-- Activity --
Copy each line below that contains "italic".
--- Material for the task Enclosed Below ---
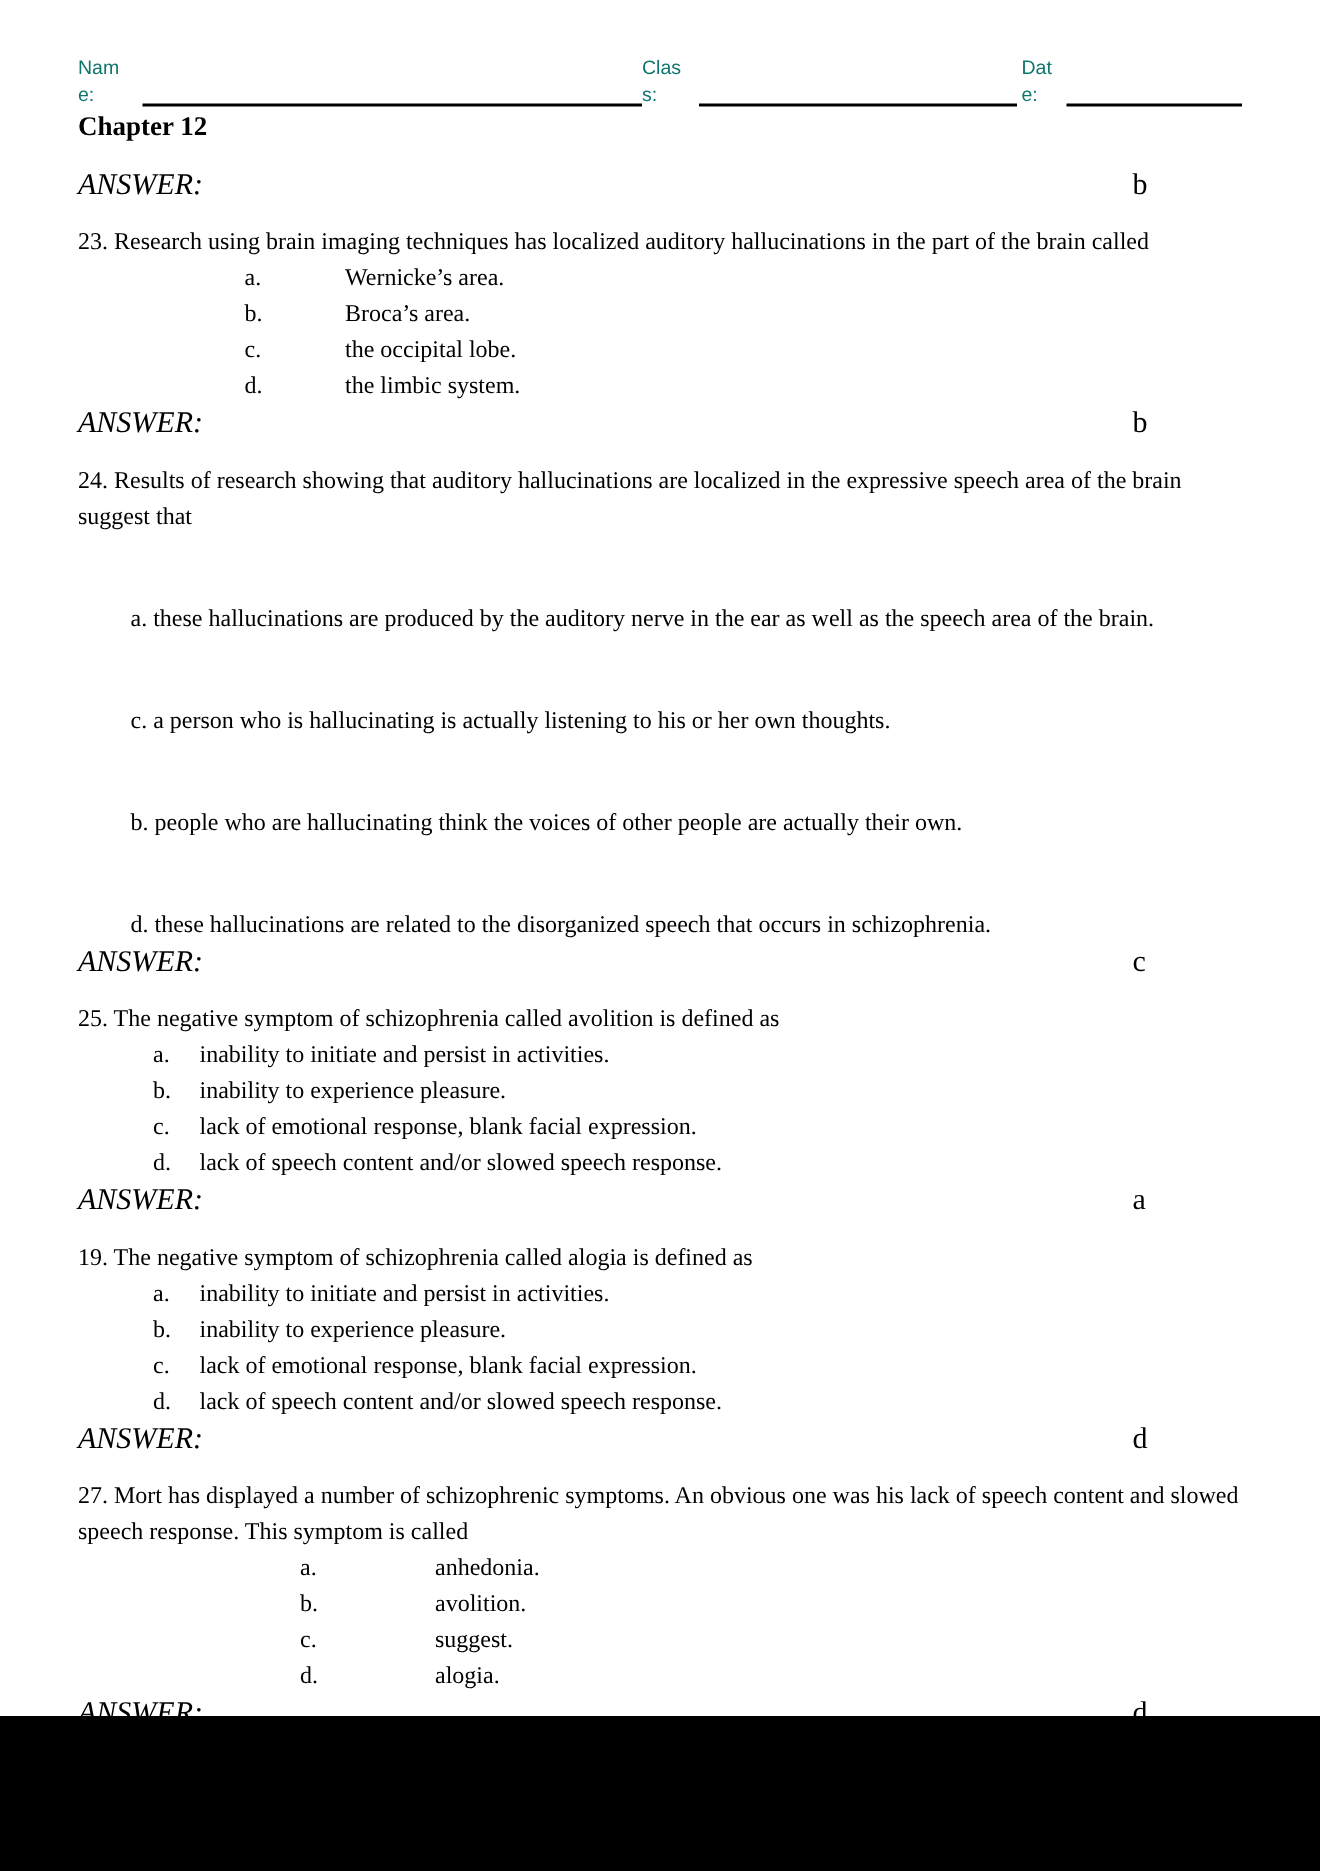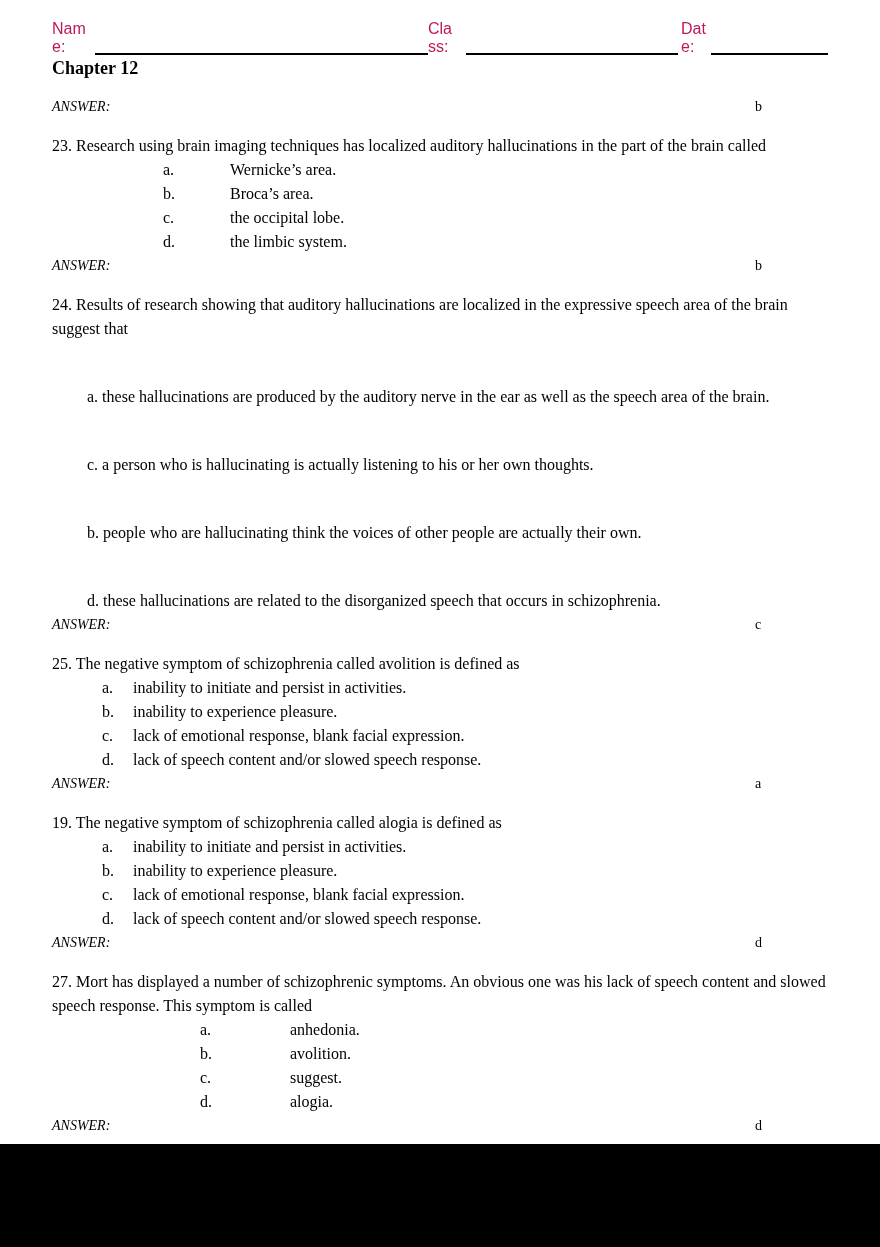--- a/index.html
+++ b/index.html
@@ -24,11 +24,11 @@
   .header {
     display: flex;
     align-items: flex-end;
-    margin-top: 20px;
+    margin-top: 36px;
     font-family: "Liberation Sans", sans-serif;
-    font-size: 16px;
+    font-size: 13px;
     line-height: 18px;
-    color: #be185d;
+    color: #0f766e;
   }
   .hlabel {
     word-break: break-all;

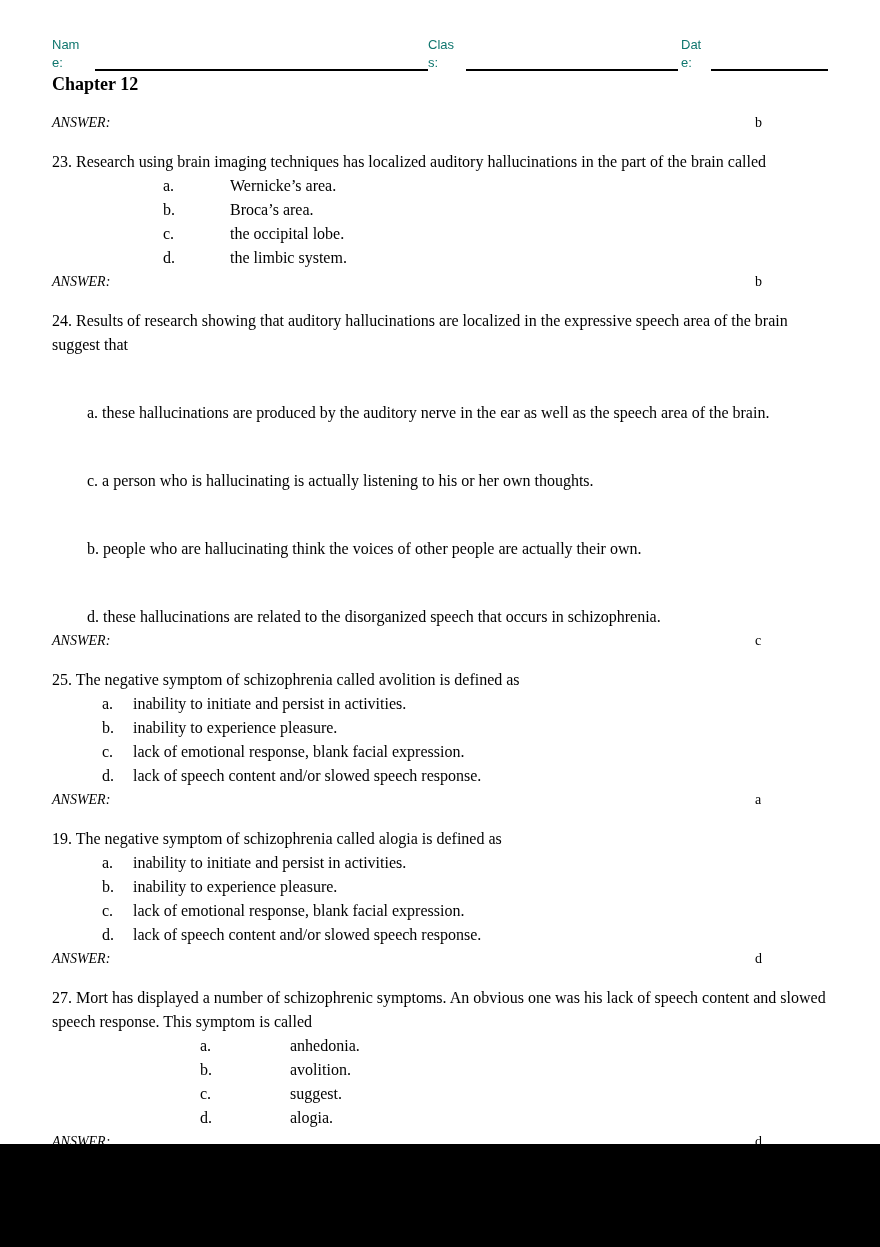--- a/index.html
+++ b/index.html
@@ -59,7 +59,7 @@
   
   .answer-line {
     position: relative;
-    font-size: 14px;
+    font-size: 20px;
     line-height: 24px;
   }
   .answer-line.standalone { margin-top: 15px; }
--- End of Enclosed Material for the task ---
--- Material for the task Enclosed Below ---
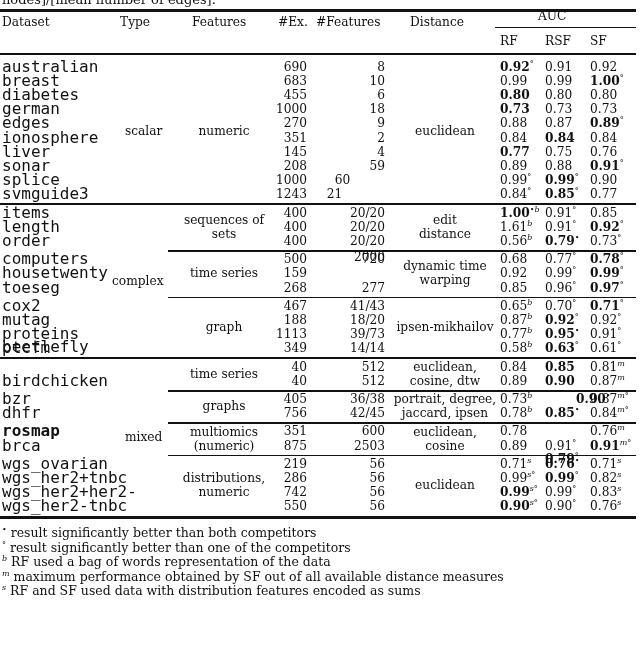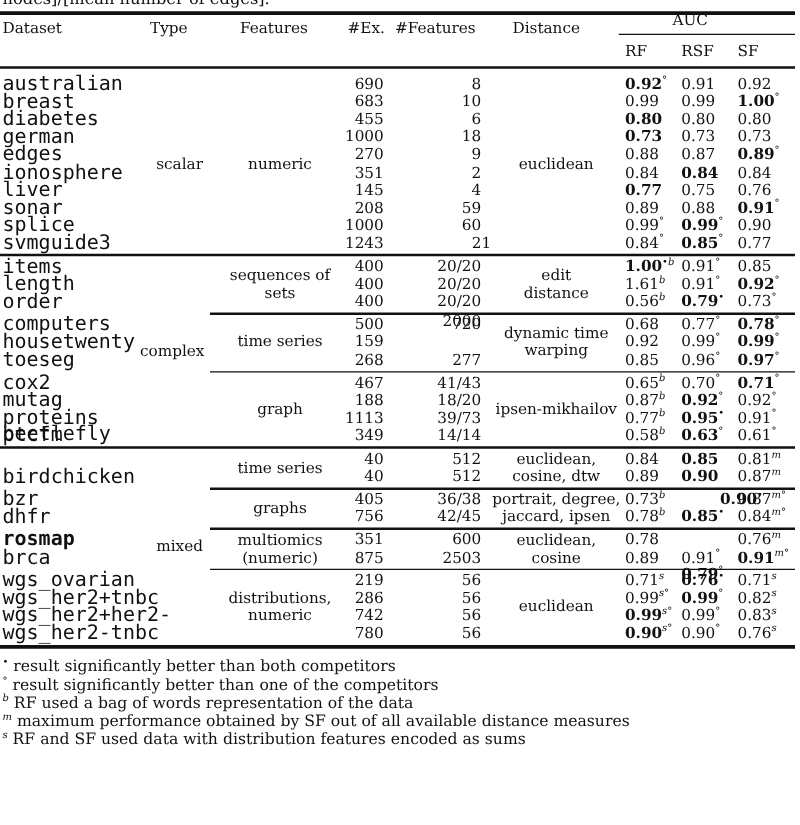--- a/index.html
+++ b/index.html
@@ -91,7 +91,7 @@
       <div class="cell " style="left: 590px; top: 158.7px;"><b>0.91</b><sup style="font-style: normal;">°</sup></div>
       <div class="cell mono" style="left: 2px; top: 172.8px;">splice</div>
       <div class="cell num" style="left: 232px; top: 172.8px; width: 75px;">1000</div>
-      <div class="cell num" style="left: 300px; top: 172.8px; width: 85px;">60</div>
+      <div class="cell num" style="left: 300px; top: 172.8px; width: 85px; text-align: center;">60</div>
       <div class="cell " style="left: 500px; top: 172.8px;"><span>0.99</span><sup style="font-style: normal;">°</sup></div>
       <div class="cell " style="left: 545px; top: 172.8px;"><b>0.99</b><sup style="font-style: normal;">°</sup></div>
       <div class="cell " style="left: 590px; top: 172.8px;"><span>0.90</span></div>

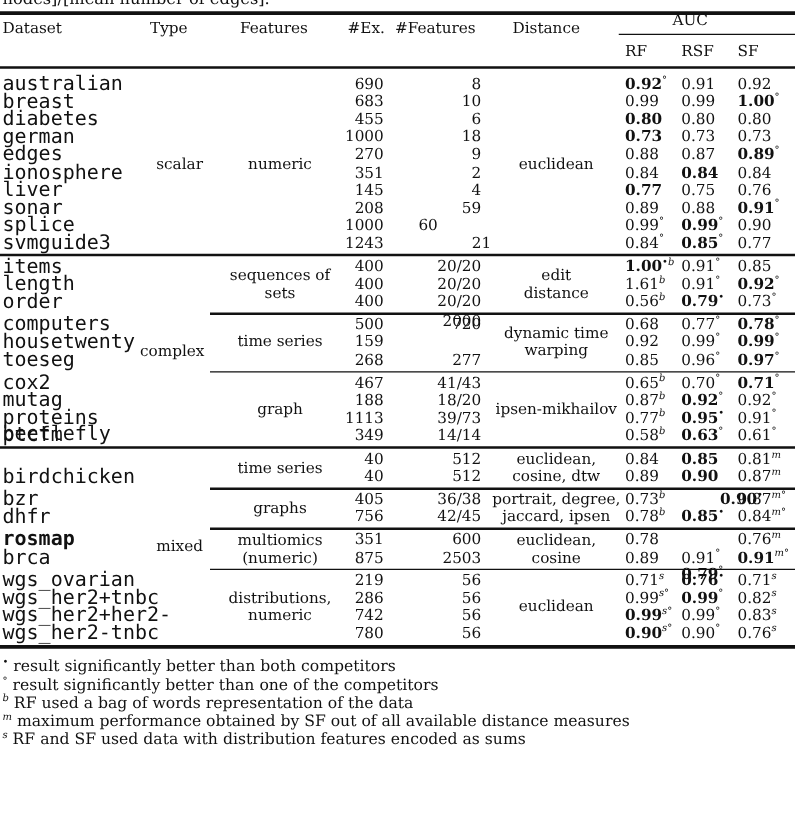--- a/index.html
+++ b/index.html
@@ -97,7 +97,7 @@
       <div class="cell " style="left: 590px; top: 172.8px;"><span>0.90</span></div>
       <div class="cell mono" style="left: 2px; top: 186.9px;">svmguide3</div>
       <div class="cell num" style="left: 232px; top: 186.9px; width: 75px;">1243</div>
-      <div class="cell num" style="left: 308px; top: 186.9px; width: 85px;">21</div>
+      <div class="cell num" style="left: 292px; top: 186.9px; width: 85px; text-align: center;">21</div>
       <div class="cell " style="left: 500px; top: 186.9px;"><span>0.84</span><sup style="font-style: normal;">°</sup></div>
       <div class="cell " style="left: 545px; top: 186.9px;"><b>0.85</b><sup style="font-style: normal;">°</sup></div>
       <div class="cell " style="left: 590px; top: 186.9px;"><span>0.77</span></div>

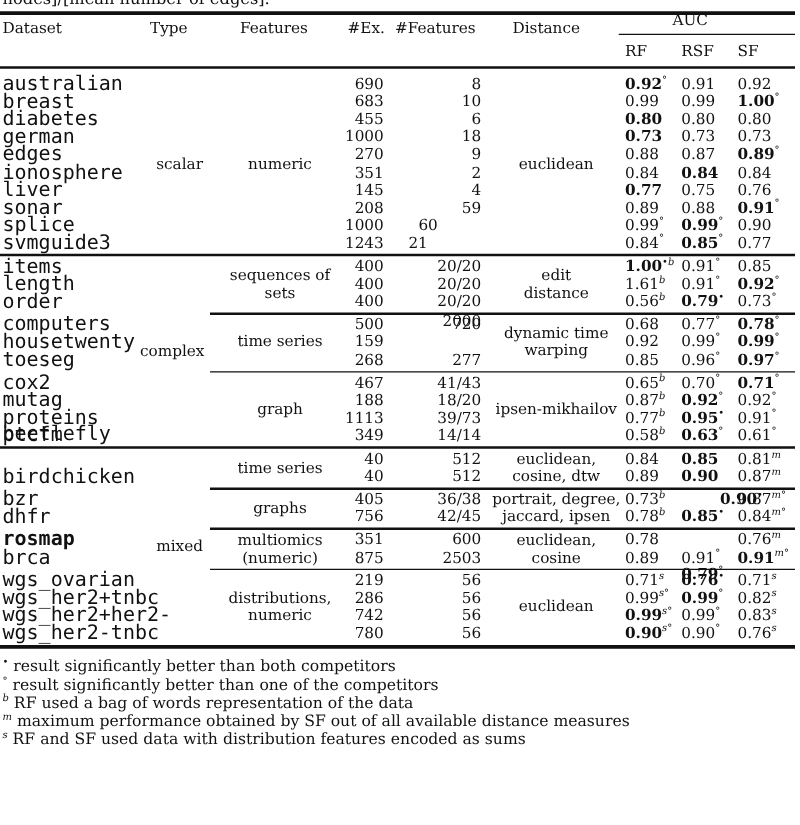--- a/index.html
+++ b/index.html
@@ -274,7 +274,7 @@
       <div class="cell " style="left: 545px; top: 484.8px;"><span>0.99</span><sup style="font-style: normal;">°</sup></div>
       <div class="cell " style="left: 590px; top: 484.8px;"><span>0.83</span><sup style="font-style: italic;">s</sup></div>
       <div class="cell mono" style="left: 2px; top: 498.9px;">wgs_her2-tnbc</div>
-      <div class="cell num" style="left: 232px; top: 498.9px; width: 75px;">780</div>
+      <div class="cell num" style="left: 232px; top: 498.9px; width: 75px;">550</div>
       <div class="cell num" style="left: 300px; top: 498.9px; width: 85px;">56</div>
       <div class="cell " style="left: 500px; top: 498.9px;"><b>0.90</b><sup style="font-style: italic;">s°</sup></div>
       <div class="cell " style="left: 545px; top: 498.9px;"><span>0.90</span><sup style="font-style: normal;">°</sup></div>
--- End of Enclosed Material for the task ---
-- The answer --
       <div class="cell " style="left: 590px; top: 484.8px;"><span>0.83</span><sup style="font-style: italic;">s</sup></div>
       <div class="cell " style="left: 500px; top: 498.9px;"><b>0.90</b><sup style="font-style: italic;">s°</sup></div>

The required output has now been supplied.